- Artist: India Cruse-Griffin
- Year: 2011
- Dimensions: 54.0 cm × 28.6 cm (21.25 in × 11.25 in)
- Location: Eskenazi Health; Indianapolis, Indiana, United States; 39°46′41″N 86°11′03″W﻿ / ﻿39.7781°N 86.1841°W;
- Owner: Eskenazi Health

= Friends (collage) =

Mixed media collage by India Cruse-Griffin

Friends is a 2011 mixed media collage by artist India Cruse-Griffin located on the Eskenazi Health campus, near downtown Indianapolis, Indiana, and is part of the Eskenazi Health Art Collection.

== Description ==
Friends is a 2011 mixed media collage by artist India Cruse-Griffin, which depicts two girls, one wearing a pink dress and the other a blue dress, holding flowers and standing in front of three white houses.
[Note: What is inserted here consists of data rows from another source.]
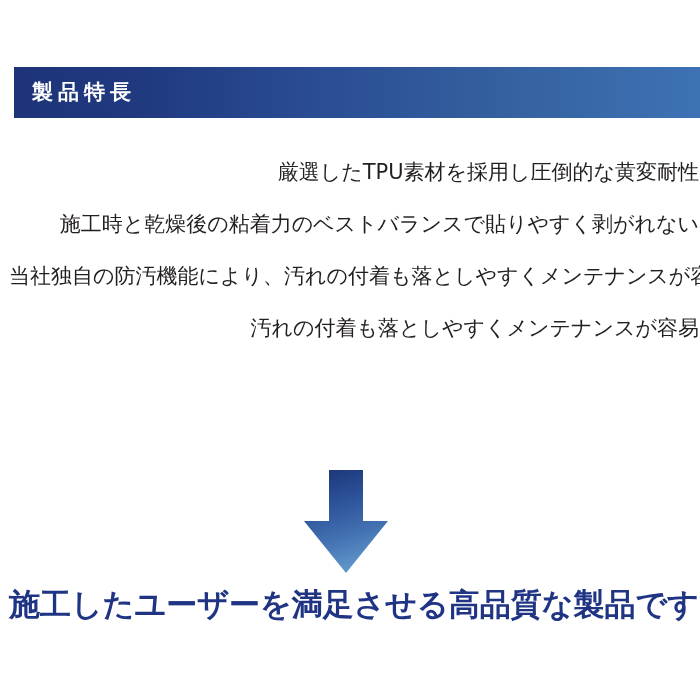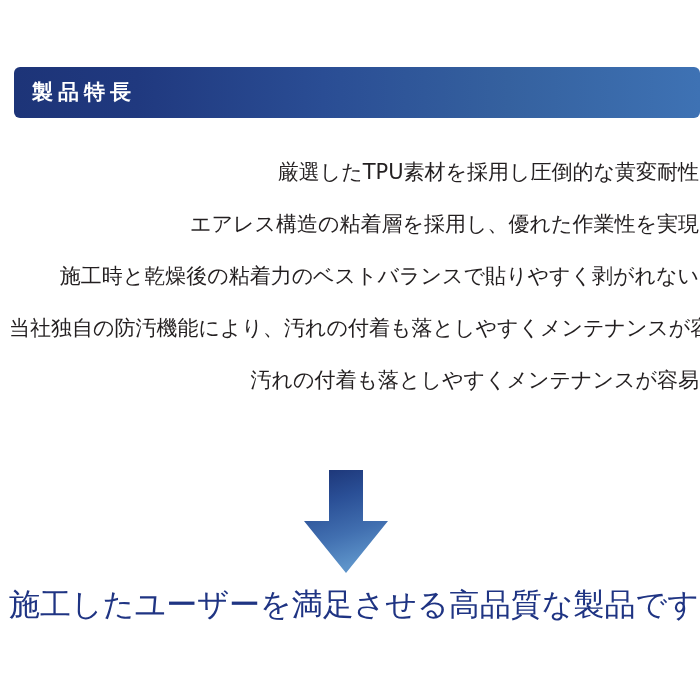--- a/index.html
+++ b/index.html
@@ -26,21 +26,20 @@
   
   .section-header {
     position: absolute;
     left: 14px;
     top: 67px;
     width: 686px;
     height: 51px;
     background: linear-gradient(to right, #1d3478 0%, #20397f 18%, #2a4d94 45%, #35619f 72%, #3e72b4 100%);
     display: flex;
     align-items: center;
-    border-radius: 6px;
   }
   .section-header-title {
     color: #ffffff;
     font-size: 21px;
     font-weight: bold;
     letter-spacing: 5px;
     margin-left: 18px;
     line-height: 1;
     white-space: nowrap;
   }
@@ -78,38 +77,37 @@
   }
 
   
   .conclusion {
     position: absolute;
     left: 9px;
     top: 582px;
     width: 690px;
     color: #1f3483;
     font-size: 31px;
-    font-weight: normal;
+    font-weight: bold;
     line-height: 44px;
     white-space: nowrap;
     letter-spacing: 0px;
   }
 </style>
 </head>
 <body>
 
 <div class="page">
 
   <div class="section-header">
     <div class="section-header-title">製品特長</div>
   </div>
 
   <div class="feature-list">
     <div class="feature-item">厳選したTPU素材を採用し圧倒的な黄変耐性</div>
-    <div class="feature-item">エアレス構造の粘着層を採用し、優れた作業性を実現</div>
     <div class="feature-item">施工時と乾燥後の粘着力のベストバランスで貼りやすく剥がれない</div>
     <div class="feature-item">当社独自の防汚機能により、汚れの付着も落としやすくメンテナンスが容易</div>
     <div class="feature-item">汚れの付着も落としやすくメンテナンスが容易</div>
   </div>
 
   <div class="arrow-wrap">
     <svg viewBox="0 0 86 105" xmlns="http://www.w3.org/2000/svg">
       <defs>
         <linearGradient id="arrowGrad" x1="0" y1="0" x2="0.25" y2="1">
           <stop offset="0%" stop-color="#1b3273"></stop>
The work, which measures 21.25" x 11.25", framed, is made from collaged paper gathered from magazines, upon which Cruse-Griffin then paints, often allowing the underlying magazine paper to show through. While her subjects are often clear and straightforward, this collage technique serves as a reminder of the accumulation of lived experience.
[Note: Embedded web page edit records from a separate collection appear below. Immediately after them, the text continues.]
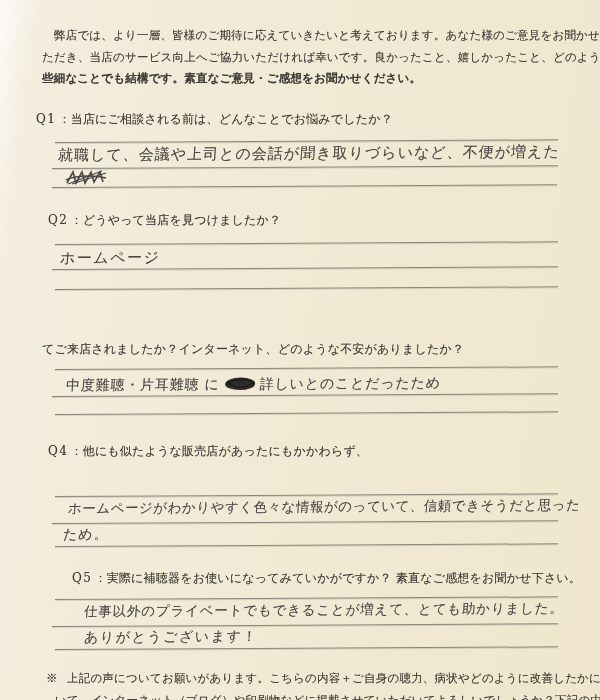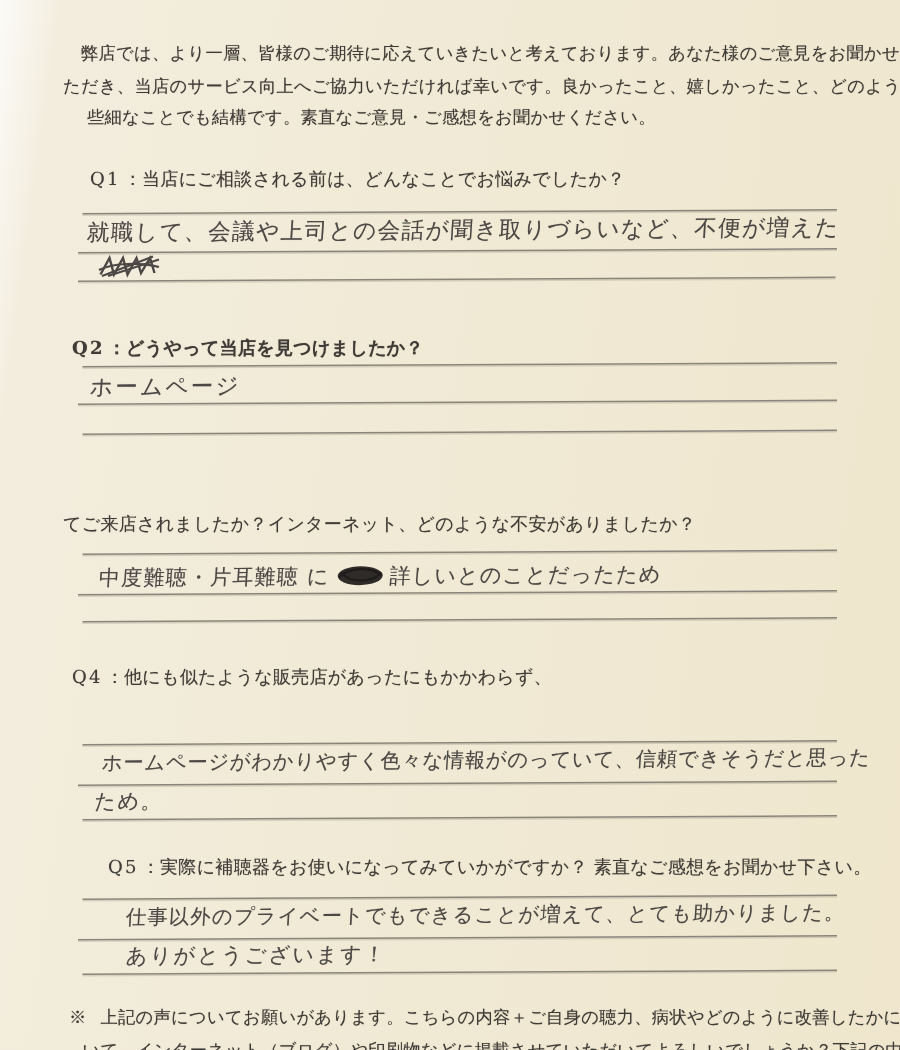--- a/index.html
+++ b/index.html
@@ -39,34 +39,34 @@
   }
   .blob{display:inline-block;vertical-align:-2px;margin:0 4px;}
 </style>
 </head>
 <body>
 
 <div id="paper">
 
   <span class="print intro-line" style="left:54px;top:28px;">弊店では、より一層、皆様のご期待に応えていきたいと考えております。あなた様のご意見をお聞かせい</span>
   <span class="print intro-line" style="left:42px;top:50px;">ただき、当店のサービス向上へご協力いただければ幸いです。良かったこと、嬉しかったこと、どのような</span>
-  <span class="print intro-line" style="left:58px;top:71px;">些細なことでも結構です。素直なご意見・ご感想をお聞かせください。</span>
+  <span class="print intro-line" style="left:42px;top:71px;font-weight:bold;">些細なことでも結構です。素直なご意見・ご感想をお聞かせください。</span>
 
-  <span class="print" style="left:60px;top:111px;"><span class="qlabel">Q1</span><span>：当店にご相談される前は、どんなことでお悩みでしたか？</span></span>
+  <span class="print" style="left:36px;top:111px;"><span class="qlabel">Q1</span><span>：当店にご相談される前は、どんなことでお悩みでしたか？</span></span>
   <div class="rule" style="left:55px;top:142px;width:503px;"></div>
   <span class="hand" style="left:58px;top:146px;font-size:15px;letter-spacing:1px;">就職して、会議や上司との会話が聞き取りづらいなど、不便が増えた</span>
   <div class="rule" style="left:52px;top:168px;width:506px;"></div>
   <svg class="blob" style="position:absolute;left:60px;top:169px;" width="44" height="17" viewBox="0 0 44 17">
     <path d="M3 14 L9 3 L12 14 L18 3 L21 14 L27 3 L30 13 L36 3 L39 13" stroke="#4c4845" stroke-width="1.6" fill="none"></path>
     <path d="M2 11 C12 6 30 6 42 9" stroke="#4c4845" stroke-width="1.4" fill="none"></path>
     <path d="M4 15 L38 2 M8 15 L42 4" stroke="#4c4845" stroke-width="1.3" fill="none"></path>
   </svg>
   <div class="rule" style="left:52px;top:187px;width:505px;"></div>
 
-  <span class="print" style="left:48px;top:224px;font-weight:bold;"><span class="qlabel">Q2</span><span>：どうやって当店を見つけましたか？</span></span>
+  <span class="print" style="left:48px;top:212px;"><span class="qlabel">Q2</span><span>：どうやって当店を見つけましたか？</span></span>
   <div class="rule" style="left:55px;top:244px;width:503px;"></div>
   <span class="hand" style="left:60px;top:249px;font-size:15px;letter-spacing:1.5px;">ホームページ</span>
   <div class="rule" style="left:52px;top:269px;width:506px;"></div>
   <div class="rule" style="left:55px;top:289px;width:503px;"></div>
 
   <span class="print" style="left:42px;top:341px;">てご来店されましたか？インターネット、どのような不安がありましたか？</span>
   <div class="rule" style="left:55px;top:369px;width:503px;"></div>
   <span class="hand" style="left:66px;top:377px;font-size:14px;letter-spacing:0.8px;"><span>中度難聴・片耳難聴 に</span><svg class="blob" width="32" height="14" viewBox="0 0 32 14">
         <ellipse cx="16" cy="7" rx="15" ry="6.3" fill="#2e2b28"></ellipse>
         <path d="M2 8 C8 1 24 1 30 7 M3 5 C10 12 24 12 30 5" stroke="#1f1d1b" stroke-width="1.5" fill="none"></path>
== Historical information ==

=== Acquisition ===
Friends was acquired by Eskenazi Health as part of a re-imagining of the organization's historical art collection and to support "the sense of optimism, vitality and energy" of its new campus in 2013. In response to its nationwide request for proposals, Eskenazi Health received more than 500 submissions from 39 states, which were then narrowed to 54 finalists by an independent jury. Each of the 54 proposals was assigned an area of the new hospital by Eskenazi Health's art committee and publicly displayed in the existing Wishard Hospital and online for public comment; more than 3,000 public comments on the final proposals were collected and analyzed in the final selection. Friends is credited "in honor of Greg Kelleher, Lisa E. Harris, M.D."

=== Location ===
Friends is currently displayed in the Robert & Gina Laikin Surgery Registration & Waiting Room on the third floor of Sidney & Lois Eskenazi Hospital.

== Artist ==
Indiana-based artist India Cruse-Griffin received her BS in Art Education from Ball State University. She has exhibited extensively, including at the Richmond Art Museum, Indiana University East, the Northern Indiana Arts Association, Indiana State Museum and the National Black Fine Art Show held annually in New York. Her work is included in the permanent collections of the Indiana State Museum, the Indiana Governor's Residence, Indiana University, Richmond Community Schools, the Richmond Art Museum and Reid Memorial Hospital in Richmond. Cruse-Griffin teaches art at Richmond Senior High School, where she won two Teacher of the Year awards in 2010–2011.